I guess you could say it's also inspiring to be in a great city like San Francisco. I've only been here twice, but I've had a blast both times. Yes, "gay-friendly" does not even begin to describe this city, and it's great to have a range of places to choose from for a night out. And it's great to have a good time, too. Okay, I will admit that I get hit on more in San Francisco than anywhere else. Even happily-married, middle-aged, overweight guys like to get attention now and then. Da Man was not sorry he missed seeing any of that happen.
But there's more, too. I spent a good chunk of today at the San Francisco Museum of Modern Art. It was free since it was Family Day sponsered by Target. Thanks, Target! And, about six months ago, they started allowing people to take photos of the art (without flash). As soon as I heard that, I geeked out. I took about three hundred photos. I got up close and just took shots of bright colors and odd lines. I got on the floor to get some odd-angled shots of various sculptures. They don't allow photos of all exhibits, and I did get told twice to stop, but it's not like I saw any signs and knew what was allowed when. And they didn't make me delete anything I took. I can't wait to download them and seee what came out. Working without flash or tripod can be tricky, but out of three hundred, some have to be good. I realized once again that a contemporary art museum is always a happy place for me to be. I need to go to them more often, which I know I've said before.

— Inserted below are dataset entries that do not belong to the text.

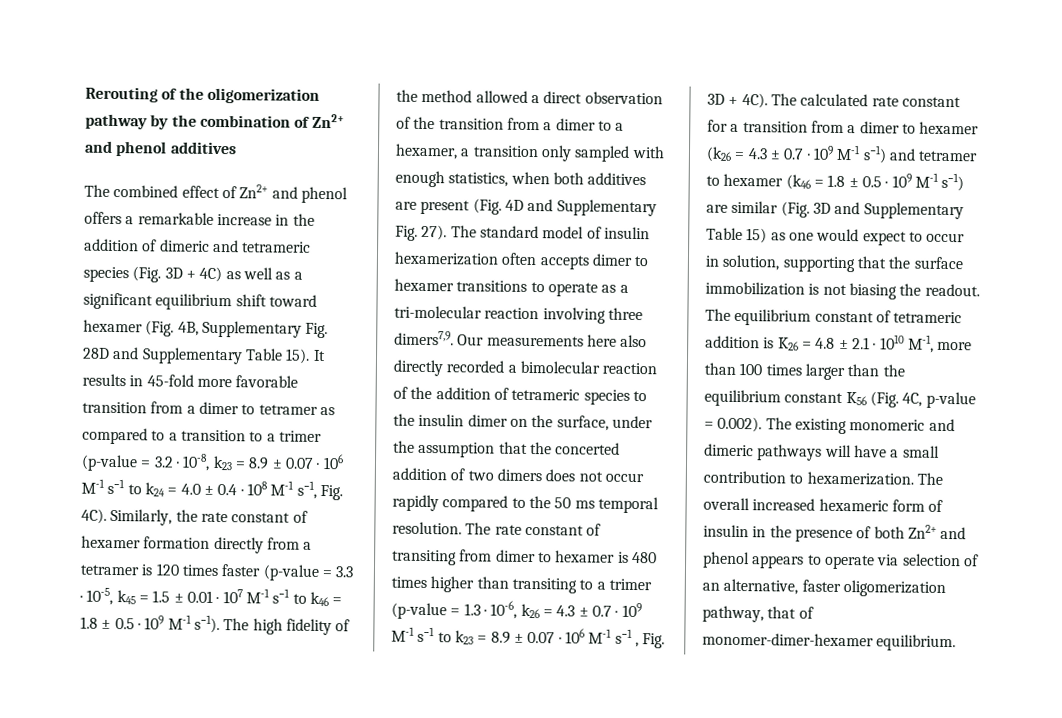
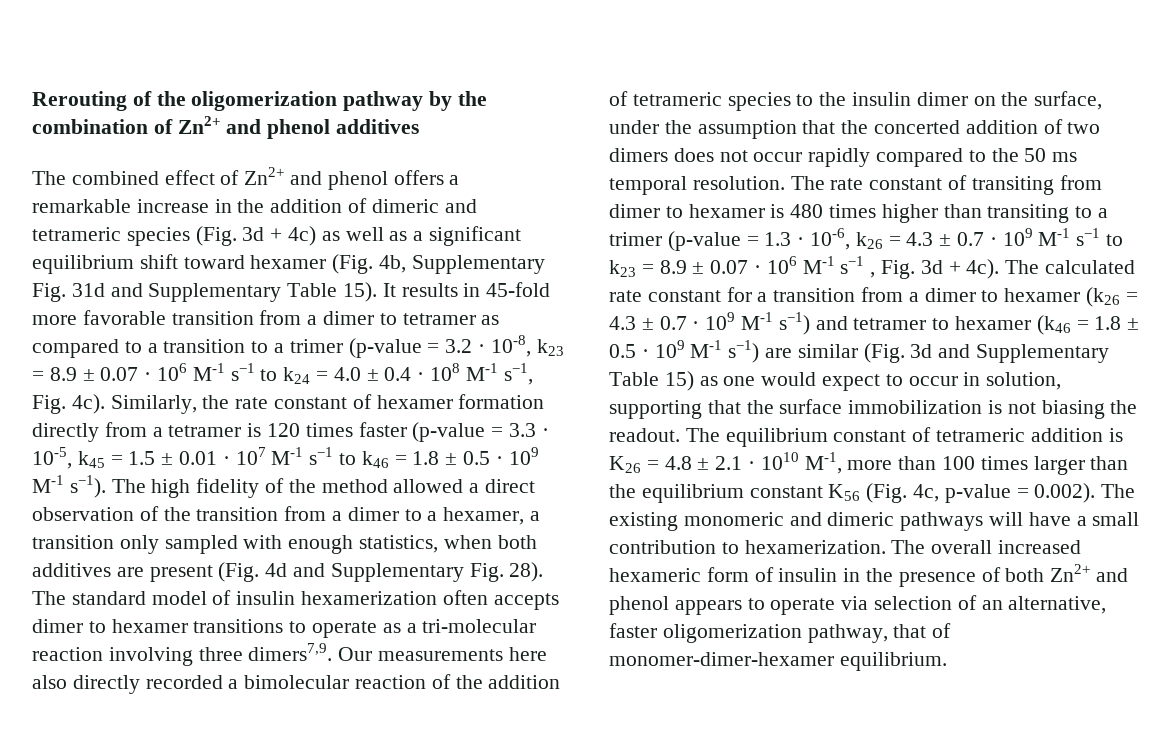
- The combined effect of Zn2+ and phenol offers a remarkable increase in the addition of dimeric and tetrameric species (Fig. 3D + 4C) as well as a significant equilibrium shift toward hexamer (Fig. 4B, Supplementary Fig. 28D and Supplementary Table 15).
+ The combined effect of Zn2+ and phenol offers a remarkable increase in the addition of dimeric and tetrameric species (Fig. 3d + 4c) as well as a significant equilibrium shift toward hexamer (Fig. 4b, Supplementary Fig. 31d and Supplementary Table 15).
- It results in 45-fold more favorable transition from a dimer to tetramer as compared to a transition to a trimer (p-value = 3.2 · 10-8, k23 = 8.9 ± 0.07 · 106 M-1 s−1 to k24 = 4.0 ± 0.4 · 108 M-1 s−1, Fig. 4C).
+ It results in 45-fold more favorable transition from a dimer to tetramer as compared to a transition to a trimer (p-value = 3.2 · 10-8, k23 = 8.9 ± 0.07 · 106 M-1 s−1 to k24 = 4.0 ± 0.4 · 108 M-1 s−1, Fig. 4c).
- The high fidelity of the method allowed a direct observation of the transition from a dimer to a hexamer, a transition only sampled with enough statistics, when both additives are present (Fig. 4D and Supplementary Fig. 27).
+ The high fidelity of the method allowed a direct observation of the transition from a dimer to a hexamer, a transition only sampled with enough statistics, when both additives are present (Fig. 4d and Supplementary Fig. 28).
- The rate constant of transiting from dimer to hexamer is 480 times higher than transiting to a trimer (p-value = 1.3 · 10-6, k26 = 4.3 ± 0.7 · 109 M-1 s−1 to k23 = 8.9 ± 0.07 · 106 M-1 s−1 , Fig. 3D + 4C).
+ The rate constant of transiting from dimer to hexamer is 480 times higher than transiting to a trimer (p-value = 1.3 · 10-6, k26 = 4.3 ± 0.7 · 109 M-1 s−1 to k23 = 8.9 ± 0.07 · 106 M-1 s−1 , Fig. 3d + 4c).
- The calculated rate constant for a transition from a dimer to hexamer (k26 = 4.3 ± 0.7 · 109 M-1 s−1) and tetramer to hexamer (k46 = 1.8 ± 0.5 · 109 M-1 s−1) are similar (Fig. 3D and Supplementary Table 15) as one would expect to occur in solution, supporting that the surface immobilization is not biasing the readout.
+ The calculated rate constant for a transition from a dimer to hexamer (k26 = 4.3 ± 0.7 · 109 M-1 s−1) and tetramer to hexamer (k46 = 1.8 ± 0.5 · 109 M-1 s−1) are similar (Fig. 3d and Supplementary Table 15) as one would expect to occur in solution, supporting that the surface immobilization is not biasing the readout.
- The equilibrium constant of tetrameric addition is K26 = 4.8 ± 2.1 · 1010 M-1, more than 100 times larger than the equilibrium constant K56 (Fig. 4C, p-value = 0.002). The existing monomeric and dimeric pathways will have a small contribution to hexamerization.
+ The equilibrium constant of tetrameric addition is K26 = 4.8 ± 2.1 · 1010 M-1, more than 100 times larger than the equilibrium constant K56 (Fig. 4c, p-value = 0.002). The existing monomeric and dimeric pathways will have a small contribution to hexamerization.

All this said, though, I think I'll be opting out of CCCC 2010 in Lousiville. I had a blast when I went to the Watson conference there in 2006, but I often need a break from the intense energy of CCCC, which is why I like to have a city in which I can wander, places where I know I can "hide" a bit, whether those places be clubs or museums like I did on this trip. And Louisville isn't that kind of place for me. Plus, there are some other conferences I'm thinking of for next year.
At any rate, CCCC 2009 was a hit in my book. I'm ready to get home, really ready. But I'm glad I came.